Journal of Neurosurgical Sciences 2019 December;63(6):633-47

DOI: 10.23736/S0390-5616.19.04745-3

Copyright © 2019 EDIZIONI MINERVA MEDICA

language: English

Following the light in glioma surgery: a comparison of sodium fluorescein and 5-aminolevulinic acid as surgical adjuncts in glioma resection

Jorge NAVARRO-BONNET 1, 2 , Paola SUAREZ-MEADE 2, Desmond A. BROWN 3, Kaisorn L. CHAICHANA 4, Alfredo QUINONES-HINOJOSA 4

1 Department of Neurosurgery, Medica Sur Clinical Foundation, Mexico City, Mexico; 2 Faculty of Health Sciences, Anahuac University, Mexico City, Mexico; 3 Department of Neurosurgery, Mayo Clinic, Rochester, MN, USA; 4 Department of Neurosurgery, Mayo Clinic, Jacksonville, FL, USA



Gliomas are molecularly complex neoplasms and require a multidisciplinary approach to treatment. Maximal safe resection is often the initial goal of treatment and extent of resection (EOR) is an important prognostic factor correlating with both progression-free-survival (PFS) and overall survival (OS). Postoperative patient outcome is also a critical and independent prognosticator and high EOR must not be achieved at the expense of good functional outcome. Several intraoperative adjuvant techniques have been developed to help the surgeon push the boundaries of EOR while maintaining safety. Fluorescence-guided surgery for brain tumors is a contemporary adjuvant technique that allows for intraoperative delineation of diseased and normal brain thus improving maximal safe resection. The most extensively used fluorophores are 5-aminolevulinic acid (5-ALA) and sodium fluorescein (SFL). These fluorophores have different spectrophotometric properties, mechanisms of action and considerations for use. Both have demonstrated utility in neurosurgical oncology.
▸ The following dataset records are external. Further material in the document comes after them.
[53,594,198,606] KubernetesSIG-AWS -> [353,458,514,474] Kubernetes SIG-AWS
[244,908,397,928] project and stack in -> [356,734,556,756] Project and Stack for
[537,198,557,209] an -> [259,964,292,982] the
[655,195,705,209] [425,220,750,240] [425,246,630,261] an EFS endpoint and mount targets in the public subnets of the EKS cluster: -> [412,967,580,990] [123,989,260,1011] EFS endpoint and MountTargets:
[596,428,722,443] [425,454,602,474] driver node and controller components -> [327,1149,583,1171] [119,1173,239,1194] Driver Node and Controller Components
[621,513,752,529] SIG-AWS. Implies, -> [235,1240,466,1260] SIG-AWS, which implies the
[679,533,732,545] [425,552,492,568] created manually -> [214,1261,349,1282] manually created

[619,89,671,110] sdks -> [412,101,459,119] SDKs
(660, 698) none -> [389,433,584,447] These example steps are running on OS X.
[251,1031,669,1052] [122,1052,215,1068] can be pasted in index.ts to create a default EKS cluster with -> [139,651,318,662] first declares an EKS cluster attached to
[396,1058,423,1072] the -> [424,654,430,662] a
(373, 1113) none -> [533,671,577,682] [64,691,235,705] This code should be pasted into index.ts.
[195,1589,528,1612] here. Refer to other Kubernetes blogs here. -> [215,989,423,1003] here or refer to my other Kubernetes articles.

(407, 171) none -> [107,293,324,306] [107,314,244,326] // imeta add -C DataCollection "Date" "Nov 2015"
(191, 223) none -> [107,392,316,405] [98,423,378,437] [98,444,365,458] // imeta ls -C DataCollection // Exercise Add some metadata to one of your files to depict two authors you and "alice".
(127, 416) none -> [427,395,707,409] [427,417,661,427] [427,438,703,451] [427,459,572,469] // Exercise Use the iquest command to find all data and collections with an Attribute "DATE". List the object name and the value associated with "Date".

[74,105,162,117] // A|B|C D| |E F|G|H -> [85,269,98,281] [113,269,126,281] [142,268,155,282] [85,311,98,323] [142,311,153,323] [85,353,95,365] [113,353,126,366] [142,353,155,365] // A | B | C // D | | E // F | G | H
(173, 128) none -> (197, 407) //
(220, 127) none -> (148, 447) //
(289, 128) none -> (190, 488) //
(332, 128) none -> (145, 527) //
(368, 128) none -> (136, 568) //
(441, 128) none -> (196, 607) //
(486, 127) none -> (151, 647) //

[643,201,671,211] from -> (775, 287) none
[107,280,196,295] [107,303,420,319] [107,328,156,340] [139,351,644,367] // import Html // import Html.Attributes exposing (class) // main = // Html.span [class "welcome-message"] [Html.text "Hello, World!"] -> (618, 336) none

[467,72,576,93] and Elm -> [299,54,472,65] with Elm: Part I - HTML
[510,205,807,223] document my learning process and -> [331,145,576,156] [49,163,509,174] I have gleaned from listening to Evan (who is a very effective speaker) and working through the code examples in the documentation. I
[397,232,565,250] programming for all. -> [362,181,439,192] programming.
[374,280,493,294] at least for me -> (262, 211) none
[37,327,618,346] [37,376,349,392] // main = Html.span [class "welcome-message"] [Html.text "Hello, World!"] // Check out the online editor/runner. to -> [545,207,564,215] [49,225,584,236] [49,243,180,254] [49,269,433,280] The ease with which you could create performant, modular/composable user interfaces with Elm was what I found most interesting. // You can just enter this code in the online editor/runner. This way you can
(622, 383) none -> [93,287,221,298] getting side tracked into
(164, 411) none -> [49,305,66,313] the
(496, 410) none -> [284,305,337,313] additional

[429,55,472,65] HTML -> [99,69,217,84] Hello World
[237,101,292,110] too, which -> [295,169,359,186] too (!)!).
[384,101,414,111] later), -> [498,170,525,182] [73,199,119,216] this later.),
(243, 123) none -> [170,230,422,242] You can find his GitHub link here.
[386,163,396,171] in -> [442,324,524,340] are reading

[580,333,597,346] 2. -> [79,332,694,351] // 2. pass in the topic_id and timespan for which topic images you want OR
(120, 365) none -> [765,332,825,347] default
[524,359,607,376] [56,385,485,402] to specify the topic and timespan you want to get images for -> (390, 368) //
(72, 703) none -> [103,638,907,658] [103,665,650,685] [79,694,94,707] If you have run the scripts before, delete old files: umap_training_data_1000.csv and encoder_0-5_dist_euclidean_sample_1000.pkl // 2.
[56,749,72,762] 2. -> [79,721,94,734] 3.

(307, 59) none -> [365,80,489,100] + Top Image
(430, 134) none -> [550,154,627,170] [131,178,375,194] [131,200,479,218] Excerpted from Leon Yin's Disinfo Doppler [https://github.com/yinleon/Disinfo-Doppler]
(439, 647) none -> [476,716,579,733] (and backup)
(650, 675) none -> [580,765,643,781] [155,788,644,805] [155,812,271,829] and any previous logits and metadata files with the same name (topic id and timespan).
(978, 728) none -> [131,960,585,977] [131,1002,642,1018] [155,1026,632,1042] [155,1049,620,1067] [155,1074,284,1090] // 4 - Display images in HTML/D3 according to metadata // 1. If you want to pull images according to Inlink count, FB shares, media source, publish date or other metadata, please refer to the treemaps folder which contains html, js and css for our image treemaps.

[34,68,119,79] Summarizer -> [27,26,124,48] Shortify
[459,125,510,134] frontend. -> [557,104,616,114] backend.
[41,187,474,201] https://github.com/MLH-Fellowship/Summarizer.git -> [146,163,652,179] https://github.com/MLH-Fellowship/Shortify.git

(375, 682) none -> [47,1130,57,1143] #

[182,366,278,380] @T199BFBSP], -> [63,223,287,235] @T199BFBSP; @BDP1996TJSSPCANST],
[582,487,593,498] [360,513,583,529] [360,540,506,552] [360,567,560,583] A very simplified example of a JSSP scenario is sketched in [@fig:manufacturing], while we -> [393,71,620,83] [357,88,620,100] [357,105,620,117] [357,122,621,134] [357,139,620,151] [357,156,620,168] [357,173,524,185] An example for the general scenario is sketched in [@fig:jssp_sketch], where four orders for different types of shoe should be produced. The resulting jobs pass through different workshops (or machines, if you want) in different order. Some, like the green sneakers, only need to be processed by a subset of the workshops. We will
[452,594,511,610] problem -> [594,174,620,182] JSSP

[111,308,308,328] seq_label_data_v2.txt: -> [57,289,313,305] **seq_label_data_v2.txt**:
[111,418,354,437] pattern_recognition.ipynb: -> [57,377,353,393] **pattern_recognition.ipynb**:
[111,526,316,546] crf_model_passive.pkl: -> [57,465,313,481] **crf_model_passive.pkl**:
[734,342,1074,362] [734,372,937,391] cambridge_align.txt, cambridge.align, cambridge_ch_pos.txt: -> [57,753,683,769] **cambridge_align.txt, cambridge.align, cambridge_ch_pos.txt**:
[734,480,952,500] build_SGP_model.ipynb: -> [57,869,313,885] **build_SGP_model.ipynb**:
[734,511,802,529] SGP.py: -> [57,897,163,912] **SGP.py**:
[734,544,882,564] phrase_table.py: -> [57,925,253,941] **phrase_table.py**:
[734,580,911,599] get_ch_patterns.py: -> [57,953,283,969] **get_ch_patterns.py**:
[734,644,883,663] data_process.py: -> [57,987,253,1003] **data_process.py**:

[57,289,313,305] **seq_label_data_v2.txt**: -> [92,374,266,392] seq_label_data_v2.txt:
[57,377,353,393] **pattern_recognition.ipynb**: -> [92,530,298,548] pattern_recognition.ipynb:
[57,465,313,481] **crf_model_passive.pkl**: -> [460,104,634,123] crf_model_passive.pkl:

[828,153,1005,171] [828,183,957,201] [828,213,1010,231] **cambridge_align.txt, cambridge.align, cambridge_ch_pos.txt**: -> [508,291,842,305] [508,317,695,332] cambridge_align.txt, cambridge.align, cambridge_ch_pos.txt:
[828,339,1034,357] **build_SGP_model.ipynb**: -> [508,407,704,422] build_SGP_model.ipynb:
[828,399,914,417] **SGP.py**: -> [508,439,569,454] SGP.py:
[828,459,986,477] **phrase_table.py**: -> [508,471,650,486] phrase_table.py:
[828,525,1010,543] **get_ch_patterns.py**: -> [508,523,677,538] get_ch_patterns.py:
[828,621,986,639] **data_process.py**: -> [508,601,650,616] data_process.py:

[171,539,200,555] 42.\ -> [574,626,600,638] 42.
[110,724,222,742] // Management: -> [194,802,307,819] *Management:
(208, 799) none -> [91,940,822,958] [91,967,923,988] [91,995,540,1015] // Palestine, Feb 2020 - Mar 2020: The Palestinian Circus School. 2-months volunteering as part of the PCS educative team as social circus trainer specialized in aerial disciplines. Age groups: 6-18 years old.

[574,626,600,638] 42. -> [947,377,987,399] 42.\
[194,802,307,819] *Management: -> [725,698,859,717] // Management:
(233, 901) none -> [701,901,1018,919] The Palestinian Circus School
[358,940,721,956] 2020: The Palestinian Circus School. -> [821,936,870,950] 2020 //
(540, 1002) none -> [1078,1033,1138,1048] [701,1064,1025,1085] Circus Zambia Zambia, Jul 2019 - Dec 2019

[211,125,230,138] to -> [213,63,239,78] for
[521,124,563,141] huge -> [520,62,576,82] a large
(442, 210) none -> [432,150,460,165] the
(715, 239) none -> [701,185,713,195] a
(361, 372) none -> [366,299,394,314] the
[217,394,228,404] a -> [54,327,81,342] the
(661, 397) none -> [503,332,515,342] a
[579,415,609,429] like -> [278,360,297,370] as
They are safe and both are FDA approved for use as surgical adjuncts during resection of primary CNS neoplasms although they have been used with varying success for other tumor types. When combined with other surgical adjuvant strategies such as neuronavigation, intraoperative ultrasound, intraoperative MRI, awake resection and/or electrophysiological mapping/monitoring, fluorescence-guided resection appears to further improve resection quality in regard to EOR and safety. In this article, we review the current knowledge related to both fluorophores for brain tumor resection, their benefits, and pitfalls, as well as the major advantages associated with their use. We also briefly review additional fluorophores in early clinical development. Fluorescence-guided surgery is a novel surgical adjuvant which allows for real-time delineation of neoplastic tissues. The most widely used fluorophores are 5-ALA and SFL. They are safe compounds and there is a large body of evidence suggesting improvement in EOR when these are employed. There are nuances to the use of each; the fluorescence intensity is dose-dependent in either case and the sensitivity and specificity for various tumors vary widely. Additional prospective studies will be necessary to parse the impact of this technique and these fluorophores on survival metrics.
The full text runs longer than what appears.